Commentary
Michigan State Budget Process Allows For Plausible Deniability
How Republicans may sneak through some bad spending provisions
It might be spring in the rest of the Northern Hemisphere, but in Lansing it is budget season. Michigan’s budget process has changed under Gov. Rick Snyder. He uses omnibus budget bills and makes sure he will be able to claim the budget gets completed by June.
This approach combines the budgets for all of the state’s departments into two big spending bills. One bill is for spending from Michigan’s General Fund and the other is for spending from the School Aid Fund. Both include various forms of federal funding. Other sources, such as the money from Indian casinos and tobacco settlement dollars, play their roles as well.
The use of omnibus bills makes it easier to get most of the budget passed because it dilutes accountability. Voting for just two large budget bills prevents lawmakers from having to vote up or down on specific issues involving each department. This gives them plausible deniability.
They can say: “I didn’t agree with everything that was in the budget, but no one else did either. I wasn’t going to vote against the entire budget just because there were two or three aspects of it that I didn’t like.”

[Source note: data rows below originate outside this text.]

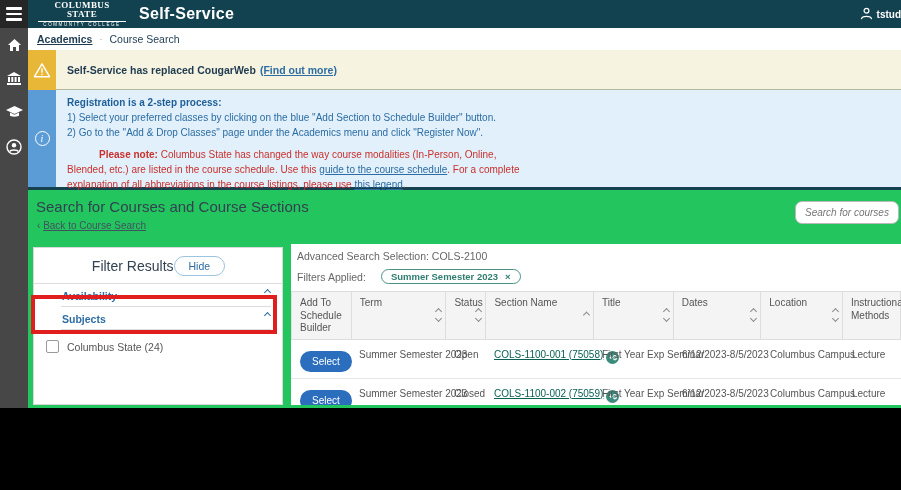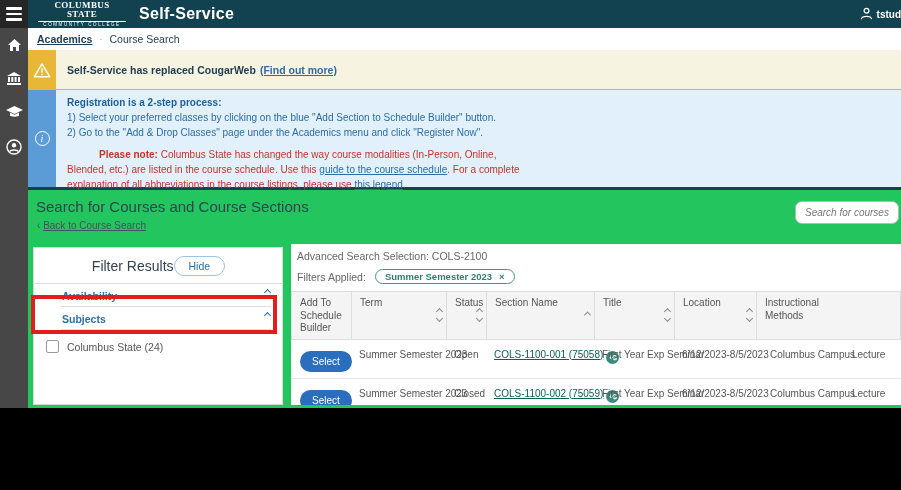--- a/index.html
+++ b/index.html
@@ -83,21 +83,21 @@
   .chev.up { transform:rotate(45deg); }
   .chev.down { transform:rotate(225deg); }
 
   .annotation { position:absolute; left:-3px; top:47px; width:246px; height:39px;
                 border:4px solid #e01e1e; z-index:5; pointer-events:none; }
 
   
   .results-panel { position:absolute; left:263px; top:54px; width:610px; height:161px;
                    background:#fff; overflow:hidden; }
   .adv { padding:6px 0 0 6px; font-size:10.5px; color:#666; }
-  .applied { display:flex; align-items:center; gap:9px; padding:7px 0 7px 6px; font-size:10.5px; color:#666; }
+  .applied { display:flex; align-items:center; gap:15px; padding:7px 0 7px 6px; font-size:10.5px; color:#666; }
   .pill { display:inline-flex; align-items:center; gap:7px; border:1px solid #4b9186; border-radius:10px;
           padding:1px 9px; font-size:9.5px; font-weight:bold; color:#2e7d6f; }
   .pill-x { cursor:pointer; font-weight:bold; }
 
   .thead { display:flex; background:#f4f4f4; border:1px solid #ddd; }
   .th { min-height:42px; padding:5px 3px 4px 8px; font-size:10px; color:#555; line-height:1.25;
         border-right:1px solid #ddd; position:relative; cursor:pointer; }
   .th:last-child { border-right:none; }
   .sort { position:absolute; right:4px; top:50%; transform:translateY(-50%);
           display:flex; flex-direction:column; gap:2px; color:#8a8a8a; }
@@ -266,20 +266,25 @@
               </span></div>
           <div class="th c-section"><span>Section Name</span>
             <span class="sort">
                 <span class="chev up"></span>
               </span></div>
           <div class="th c-title"><span>Title</span>
             <span class="sort">
                 <span class="chev up"></span>
                 <span class="chev down"></span>
               </span></div>
+          <div class="th c-dates"><span>Dates</span>
+            <span class="sort">
+                <span class="chev up"></span>
+                <span class="chev down"></span>
+              </span></div>
           <div class="th c-loc"><span>Location</span>
             <span class="sort">
                 <span class="chev up"></span>
                 <span class="chev down"></span>
               </span></div>
           <div class="th c-method"><span>Instructional Methods</span></div>
         </div>
 
         <div class="trow">
           <div class="td td-add c-add"><button class="select-btn">Select</button></div>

Ironically, Gov. Snyder’s way of tackling budgets has precisely the opposite effect regarding really big issues of contention. It places them center stage and puts a spotlight on them.
Unlike previous Michigan governors, Gov. Snyder has made it a priority to be able to say that the budget has been completed early in the summer. This is probably because when he ran for office in 2010 he promised to operate the government in a businesslike fashion and criticized his predecessors for letting budgetary squabbling go right up to the Oct. 1 deadline.
Use of omnibus budget bills is a major factor that helps Gov. Snyder resolve the state’s annual budget early; but it’s not the only factor. The other key factor is that he takes contentious issues out of the budget if the battle over them threatens to delay the process. He did this with the Detroit-Windsor bridge issue in 2011, which was the first budget he signed. In 2013, he did it with the Medicaid expansion issue.
There are advantages and disadvantages in this technique. One obvious disadvantage — from the lawmakers’ point of view — is that separating these issues from the budget draws the media’s attention to them like a magnet. Under the old system, these kinds of issues were, to some extent, camouflaged by the fact that the rest of the budget was still on the table and still had to be covered by the media until September. Now they become stand-alone issues that can’t escape the limelight.
Theoretically, Gov. Snyder doesn’t need the Democrats to get his budgets passed. Both the House and Senate are controlled by his fellow Republicans. But when there are issues for which he can’t count on full Republican support, things become complicated.
This year, the budget includes the appropriations for Medicaid expansion. Yes, these are federal dollars, but it’s likely that many Republicans who opposed Medicaid expansion consider it politically inconsistent to turn around and support spending the money. Then there is the $350 million for the partial bailout of Detroit which is a difficult measure to get a number of Republicans to support as well.
None of this directly impacts the School Aid omnibus budget bill, which Gov. Snyder can most likely get passed with only the Republicans voting “yes.” The Democrats can all vote “no” on that budget bill to stay consistent with their campaign claims that “education” isn’t getting enough funding.
Not so with the General Fund budget bill for which Gov. Snyder may currently only be able to count on support from less than half of the Republicans if the Medicaid expansion appropriations and the Detroit bailout spending are included in the legislation.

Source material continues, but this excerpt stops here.